I leave the Martin on its stand and head backstage, knowing she’ll follow. The narrow hallway behind the stage smells like old wood and fresh paint from where we patched the walls last week. I lean against the wall, waiting.

She appears less than a minute later, leaving Lily with my family.

“That song,” she starts.

“Was for you. Both of you.”

She stops a few feet away, close enough that I can see the war happening behind her eyes. “You can’t just?—”

“Would you ever let me stay?”

The question hangs between us like a held breath. It’s the real question, the one hiding under all our careful dancing around each other.

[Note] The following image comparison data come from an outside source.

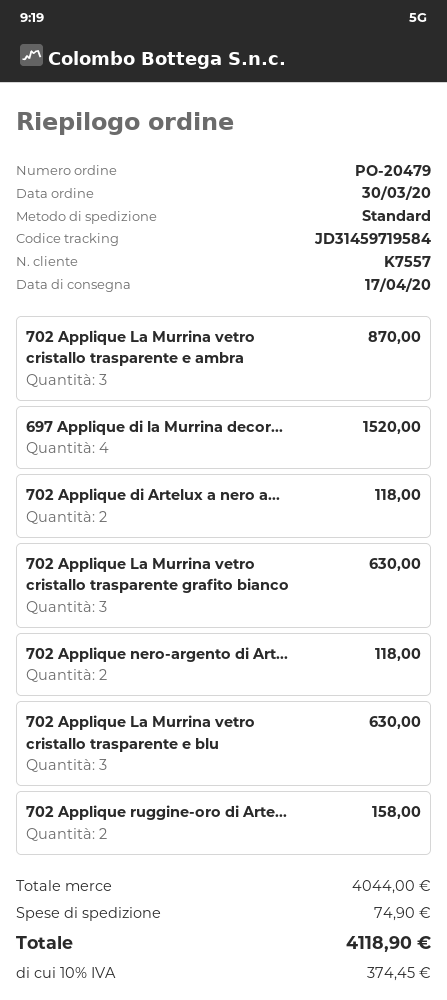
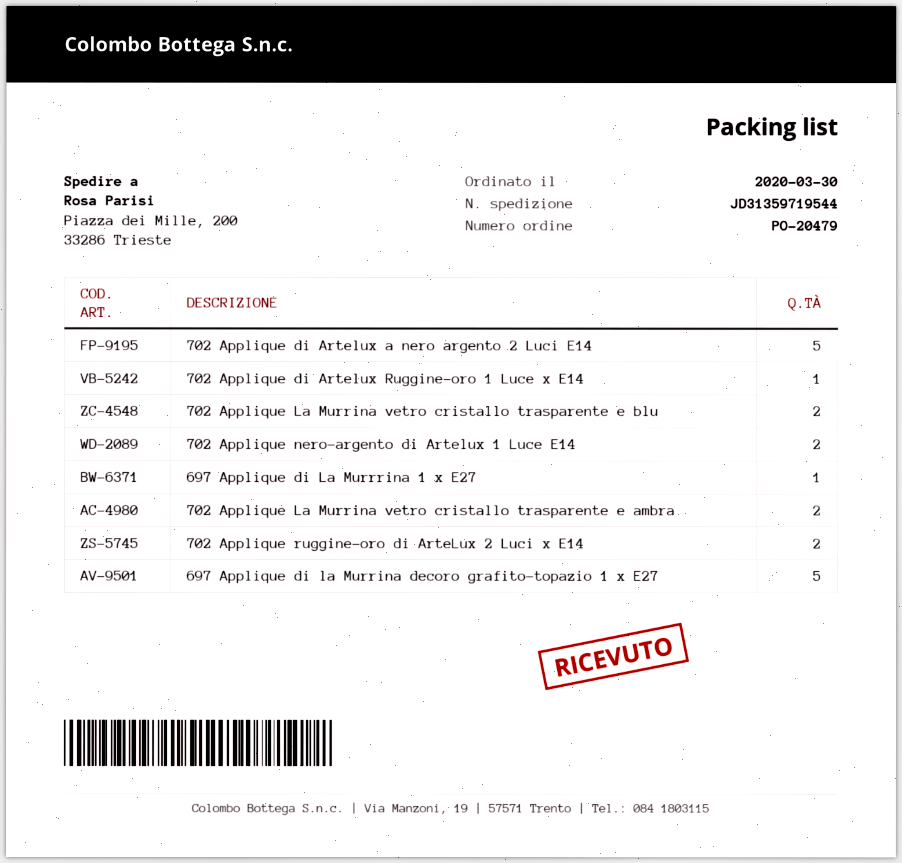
tracking number: JD31459719584 -> JD31359719544
702 Applique La Murrina vetro cristallo trasparente e ambra: 3 -> 2
697 Applique di la Murrina decor...: 4 -> 5
702 Applique di Artelux a nero a...: 2 -> 5
702 Applique La Murrina vetro cristallo trasparente grafito bianco: 3 -> none
702 Applique La Murrina vetro cristallo trasparente e blu: 3 -> 2
702 Applique di Artelux Ruggine-oro 1 Luce x E14: none -> 1
697 Applique di La Murrrina 1 x E27: none -> 1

She looks at me for a long moment, and I think she might walk away. “Would you ever let me fall?”

The counter-question hits harder than any answer would have. She’s not asking if I’ll catch her—she’s asking if I’ll let her trust me enough to risk falling in the first place.

“Every day if you want to.”

“That’s not?—”

“It’s exactly what you asked. You want to know if I’ll let you be vulnerable, if I’ll hold space for you to risk everything the way you’ve been afraid to since your ex left. The answer is yes.”

She steps closer, close enough that I have to look down to meet her eyes. “I told Laura no,” I continue. “Called Rex’s team directly. Told them if they want me, they can find me here.”

“You didn’t have to?—”

“Yes, I did. Not for you, for me. Because I’m tired of running toward things that look good on paper but feel empty. Because teaching Lily guitar matters more than any producingcredit. Because what we’re building here—the music, the venue, whatever this is between us—it’s worth more than anything they’re offering.”

Her hand finds my face, thumb tracing my jaw. “You’re sure?”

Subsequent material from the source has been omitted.